However, there is nothing stating that the maintenance activity must be completed during the downtime. Hence, parts of the maintenance, or in some situations (and especially for preventive maintenance) most of the maintenance, relate to an upstate of the equipment. As mentioned, several separate activities may be performed before the maintenance is completed. For example, one may try different options and run checks on whether the performance is satisfying, or one might have to wait for equipment parts to arrive, etc. However, the time used to run-down or start-up the equipment is considered as part of the uptime and not the downtime.
In practice, the active maintenance time could include various testing of the equipment, to check its condition. Depending on the urgency of getting the item back into operation, the duration of this activity might be significant. This also relates to, e.g., wells that are alternating in production, which usually makes the maintenance activity less urgent and allows for more “experimentation.” The most cost-efficient solution is then perhaps not the most time-efficient one. For example, one could opt to use time-demanding repairing tools with lower cost and lower efficiency.
The active maintenance time is, by including technical delay, interpreted in Ref.  as, “the calendar time during which maintenance work on the item is actually performed.” Although normally not the case, it is possible for the active maintenance time interval to be larger than the total downtime. This would be true in situations where the equipment is running in operation while the maintenance activity is ongoing.

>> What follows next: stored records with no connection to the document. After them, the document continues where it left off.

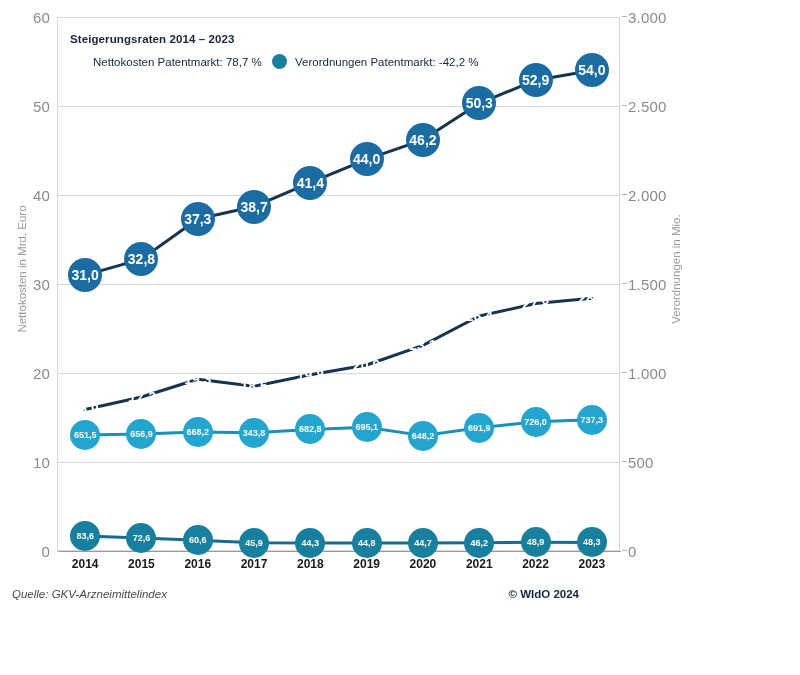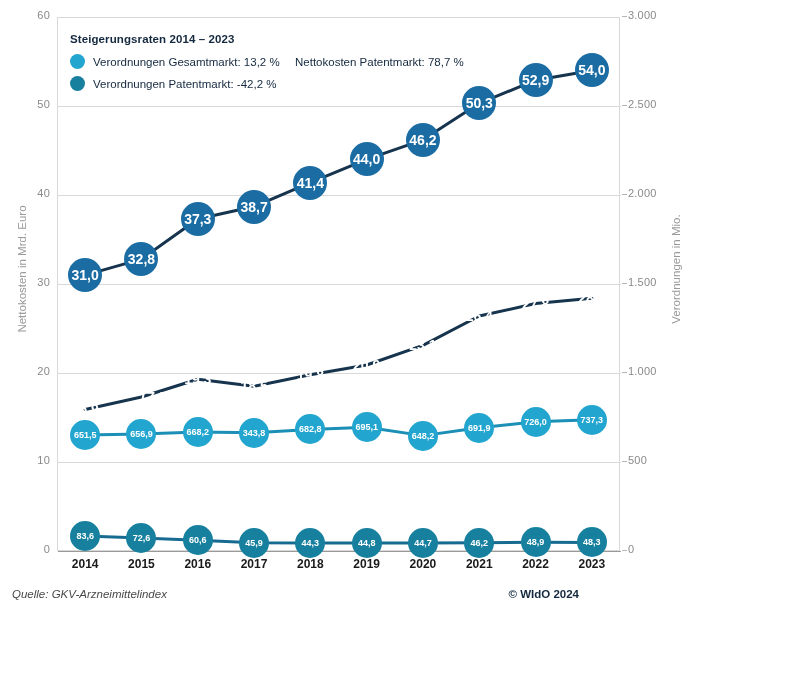--- a/index.html
+++ b/index.html
@@ -13,21 +13,21 @@
   
   .plot-frame{
     position:absolute;left:57px;top:17px;width:563px;height:534px;
     border:1px solid #d8d8d8;background:#ffffff;box-sizing:border-box;
   }
   .gridline{position:absolute;left:0;width:563px;height:1px;background:#d9d9d9;}
   .baseline{position:absolute;left:0;width:563px;height:1px;background:#9a9a9a;}
 
   
   .axis-tick{
-    position:absolute;font-size:11px;color:#8a8a8a;
+    position:absolute;font-size:15px;color:#8a8a8a;
     letter-spacing:.2px;white-space:nowrap;
   }
   .axis-tick.left{right:0;text-align:right;width:40px;}
   .axis-tick.right{left:0;text-align:left;width:60px;}
   .ytick-left-wrap{position:absolute;left:0px;top:17px;width:50px;height:534px;}
   .ytick-right-wrap{position:absolute;left:628px;top:17px;width:60px;height:534px;}
   .tick-mark{position:absolute;height:1px;width:5px;background:#b5b5b5;}
 
   .axis-title{
     position:absolute;font-size:11.5px;color:#9a9a9a;white-space:nowrap;
@@ -140,21 +140,21 @@
       <div class="marker big" style="left: 124.45px; top: 242.08px; background: rgb(26, 108, 163);">32,8</div>
       <div class="marker big" style="left: 180.75px; top: 202.03px; background: rgb(26, 108, 163);">37,3</div>
       <div class="marker big" style="left: 237.05px; top: 189.57px; background: rgb(26, 108, 163);">38,7</div>
       <div class="marker big" style="left: 293.35px; top: 165.54px; background: rgb(26, 108, 163);">41,4</div>
       <div class="marker big" style="left: 349.65px; top: 142.4px; background: rgb(26, 108, 163);">44,0</div>
       <div class="marker big" style="left: 405.95px; top: 122.82px; background: rgb(26, 108, 163);">46,2</div>
       <div class="marker big" style="left: 462.25px; top: 86.33px; background: rgb(26, 108, 163);">50,3</div>
       <div class="marker big" style="left: 518.55px; top: 63.19px; background: rgb(26, 108, 163);">52,9</div>
       <div class="marker big" style="left: 574.85px; top: 53.4px; background: rgb(26, 108, 163);">54,0</div>
       <div class="marker big" style="left: 68.15px; top: 392.49px;">15,9</div>
-      <div class="marker big" style="left: 135px; top: 380.03px; font-style: italic;">17,3</div>
+      <div class="marker big" style="left: 125px; top: 380.03px; font-style: italic;">17,3</div>
       <div class="marker big" style="left: 180.75px; top: 362.23px;">19,3</div>
       <div class="marker big" style="left: 237.05px; top: 369.35px;">18,5</div>
       <div class="marker big" style="left: 293.35px; top: 357.78px;">19,8</div>
       <div class="marker big" style="left: 349.65px; top: 347.99px;">20,9</div>
       <div class="marker big" style="left: 405.95px; top: 328.41px;">23,1</div>
       <div class="marker big" style="left: 462.25px; top: 299.04px;">26,4</div>
       <div class="marker big" style="left: 518.55px; top: 286.58px;">27,8</div>
       <div class="marker big" style="left: 574.85px; top: 281.24px;">28,4</div>
       <div class="marker small" style="left: 70.15px; top: 420.033px; background: rgb(34, 165, 207);">651,5</div>
       <div class="marker small" style="left: 126.45px; top: 419.072px; background: rgb(34, 165, 207);">656,9</div>
@@ -188,24 +188,20 @@
       <div class="xtick" style="left: 394.95px;">2020</div>
       <div class="xtick" style="left: 451.25px;">2021</div>
       <div class="xtick" style="left: 507.55px;">2022</div>
       <div class="xtick" style="left: 563.85px;">2023</div>
     </div>
 
   <div class="legend">
     <div class="legend-title">Steigerungsraten 2014 – 2023</div>
     <div class="legend-grid" id="legendgrid">
         <div class="legend-item">
-          <span class="legend-swatch" style="background: rgb(34, 165, 207);"></span>
-          <span class="legend-label">Verordnungen Gesamtmarkt: 13,2 %</span>
-        </div>
-        <div class="legend-item">
           <span class="legend-swatch"></span>
           <span class="legend-label">Nettokosten Patentmarkt: 78,7 %</span>
         </div>
         <div class="legend-item">
           <span class="legend-swatch" style="background: rgb(23, 128, 159);"></span>
           <span class="legend-label">Verordnungen Patentmarkt: -42,2 %</span>
         </div>
       </div>
   </div>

2.3. Active repair time and mean active repair time
The effective time needed to achieve the repair of an item is called the “active repair time” (see ) and is a key part of the downtime as shown in Table 2, in Phase No. 3. It consists of, per the IEC 60050-192 , three possible activities, i.e., the fault localization time, the fault correction time and the function checkout time. See also (, Figure 5), which compares repair time taxonomies provided in [20–22] (currently also available in the International Association of Drilling Contractors (IADC) Lexicon definition of “mean active repair time” .
|Phase No.||Description||State of equipment|
|1||Time of failure and then run-down||Uptime|
|2||Preparations and delays||Downtime|
|3||Active repair time||Downtime|
|4||Waiting and delays||Downtime|
The active repair time is different from the active maintenance time, as the preparations and delays are not included (Phase No. 2 and No. 4). But, it is not necessarily the same as the number of man-hours needed to achieve the repair. The number of man-hours also relates to the amount of personnel working with the repair and is thus not directly linked to the active repair time. Similarly, the time of resource use may only capture a part of, and give a misleading picture of, the overall active repair time. For example, an ROV is often used for subsea maintenance operations, but the use of the actual ROV time may be split on several simultaneous maintenance operations. There may be several other ROV activities carried out, while the ROV is subsea.

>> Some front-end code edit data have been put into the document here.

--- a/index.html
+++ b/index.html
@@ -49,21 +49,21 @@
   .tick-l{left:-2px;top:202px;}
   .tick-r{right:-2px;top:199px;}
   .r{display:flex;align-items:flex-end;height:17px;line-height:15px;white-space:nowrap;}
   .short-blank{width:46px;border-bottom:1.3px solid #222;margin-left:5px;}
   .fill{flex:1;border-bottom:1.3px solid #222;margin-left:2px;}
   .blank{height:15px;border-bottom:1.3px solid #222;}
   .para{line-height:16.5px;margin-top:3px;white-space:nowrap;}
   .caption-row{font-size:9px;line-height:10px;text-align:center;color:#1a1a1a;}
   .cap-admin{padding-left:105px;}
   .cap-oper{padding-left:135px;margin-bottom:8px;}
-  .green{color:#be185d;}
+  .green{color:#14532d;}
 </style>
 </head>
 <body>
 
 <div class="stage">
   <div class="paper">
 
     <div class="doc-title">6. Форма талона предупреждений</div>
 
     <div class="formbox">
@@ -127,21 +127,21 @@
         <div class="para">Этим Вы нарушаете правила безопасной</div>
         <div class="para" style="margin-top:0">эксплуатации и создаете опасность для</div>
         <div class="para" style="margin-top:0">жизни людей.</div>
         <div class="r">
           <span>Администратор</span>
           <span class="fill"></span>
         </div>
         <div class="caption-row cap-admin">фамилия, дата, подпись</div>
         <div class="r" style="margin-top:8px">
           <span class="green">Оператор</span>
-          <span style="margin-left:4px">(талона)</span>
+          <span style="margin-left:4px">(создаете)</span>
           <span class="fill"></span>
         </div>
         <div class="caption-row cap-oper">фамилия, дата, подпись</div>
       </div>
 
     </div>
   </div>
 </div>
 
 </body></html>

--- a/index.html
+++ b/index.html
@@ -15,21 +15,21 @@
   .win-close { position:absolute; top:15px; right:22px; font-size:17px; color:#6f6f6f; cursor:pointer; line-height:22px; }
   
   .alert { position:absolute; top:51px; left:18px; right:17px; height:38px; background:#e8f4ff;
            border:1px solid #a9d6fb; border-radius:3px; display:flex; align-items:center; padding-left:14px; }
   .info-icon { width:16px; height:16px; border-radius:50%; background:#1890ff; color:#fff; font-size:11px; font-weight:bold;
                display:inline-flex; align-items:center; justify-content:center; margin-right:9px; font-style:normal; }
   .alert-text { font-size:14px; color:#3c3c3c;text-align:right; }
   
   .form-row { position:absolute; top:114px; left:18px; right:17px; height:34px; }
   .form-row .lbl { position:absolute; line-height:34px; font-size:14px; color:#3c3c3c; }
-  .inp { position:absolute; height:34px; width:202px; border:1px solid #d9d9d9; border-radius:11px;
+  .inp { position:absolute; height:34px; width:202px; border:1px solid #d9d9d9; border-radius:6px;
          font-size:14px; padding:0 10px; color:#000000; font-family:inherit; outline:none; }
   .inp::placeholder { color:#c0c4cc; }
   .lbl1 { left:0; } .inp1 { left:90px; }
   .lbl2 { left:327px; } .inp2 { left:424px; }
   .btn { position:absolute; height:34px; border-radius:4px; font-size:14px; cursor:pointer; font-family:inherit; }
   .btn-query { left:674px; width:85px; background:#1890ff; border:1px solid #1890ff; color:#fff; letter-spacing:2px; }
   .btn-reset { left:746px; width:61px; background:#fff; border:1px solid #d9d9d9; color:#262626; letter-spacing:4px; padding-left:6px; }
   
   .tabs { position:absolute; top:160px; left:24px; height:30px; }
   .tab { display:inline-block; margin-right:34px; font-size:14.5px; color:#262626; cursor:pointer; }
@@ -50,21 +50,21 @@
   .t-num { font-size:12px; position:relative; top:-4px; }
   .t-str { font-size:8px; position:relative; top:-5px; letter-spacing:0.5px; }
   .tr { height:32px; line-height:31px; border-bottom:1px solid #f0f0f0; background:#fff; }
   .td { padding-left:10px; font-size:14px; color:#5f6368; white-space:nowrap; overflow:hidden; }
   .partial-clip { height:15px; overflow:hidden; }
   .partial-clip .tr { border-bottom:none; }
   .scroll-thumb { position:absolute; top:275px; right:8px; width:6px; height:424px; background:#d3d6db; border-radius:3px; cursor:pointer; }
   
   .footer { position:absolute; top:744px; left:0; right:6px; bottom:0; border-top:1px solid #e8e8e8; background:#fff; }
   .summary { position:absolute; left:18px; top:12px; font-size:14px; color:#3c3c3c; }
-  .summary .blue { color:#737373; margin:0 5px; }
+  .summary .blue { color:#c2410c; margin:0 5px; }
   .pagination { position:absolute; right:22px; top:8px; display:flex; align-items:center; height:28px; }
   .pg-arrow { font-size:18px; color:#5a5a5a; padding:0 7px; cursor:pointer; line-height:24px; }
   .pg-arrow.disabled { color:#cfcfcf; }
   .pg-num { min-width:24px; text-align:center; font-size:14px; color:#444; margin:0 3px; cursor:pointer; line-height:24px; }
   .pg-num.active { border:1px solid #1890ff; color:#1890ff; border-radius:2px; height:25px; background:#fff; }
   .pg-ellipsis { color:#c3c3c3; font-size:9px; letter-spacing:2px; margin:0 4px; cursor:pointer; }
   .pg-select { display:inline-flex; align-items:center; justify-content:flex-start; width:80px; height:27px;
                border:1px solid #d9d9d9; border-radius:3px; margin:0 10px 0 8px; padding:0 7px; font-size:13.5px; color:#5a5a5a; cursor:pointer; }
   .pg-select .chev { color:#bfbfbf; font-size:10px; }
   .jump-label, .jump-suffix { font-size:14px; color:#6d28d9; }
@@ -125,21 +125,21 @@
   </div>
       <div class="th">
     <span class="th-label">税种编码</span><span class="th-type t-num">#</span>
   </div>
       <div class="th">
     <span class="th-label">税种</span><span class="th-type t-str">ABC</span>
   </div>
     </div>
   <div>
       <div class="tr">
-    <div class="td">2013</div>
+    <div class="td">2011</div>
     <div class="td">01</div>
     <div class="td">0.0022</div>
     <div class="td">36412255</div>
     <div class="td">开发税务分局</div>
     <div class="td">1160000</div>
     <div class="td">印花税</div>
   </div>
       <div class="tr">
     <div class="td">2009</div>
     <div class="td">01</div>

The expectation of the active repair time is a relevant key performance indicator (KPI) for downtime, i.e., the mean active repair time (MART). It is listed in (, Annex E), to have purpose and value through “indication of the productivity and work content of repair activities.” It is noted that if one is also interested in the preparation and delay times, then the mean downtime (MDT), comprising Phase Nos. 2–4, is a relevant KPI or measure.
2.4. Overall repairing time and mean overall repairing time
ISO/TR 12489:2013 defines the mean overall repairing time (MRT) as the “expected time to achieve the following actions:
The time spent before starting the repair; and,
The effective time to repair; and,
The time before the item is made available to be put back into operation.”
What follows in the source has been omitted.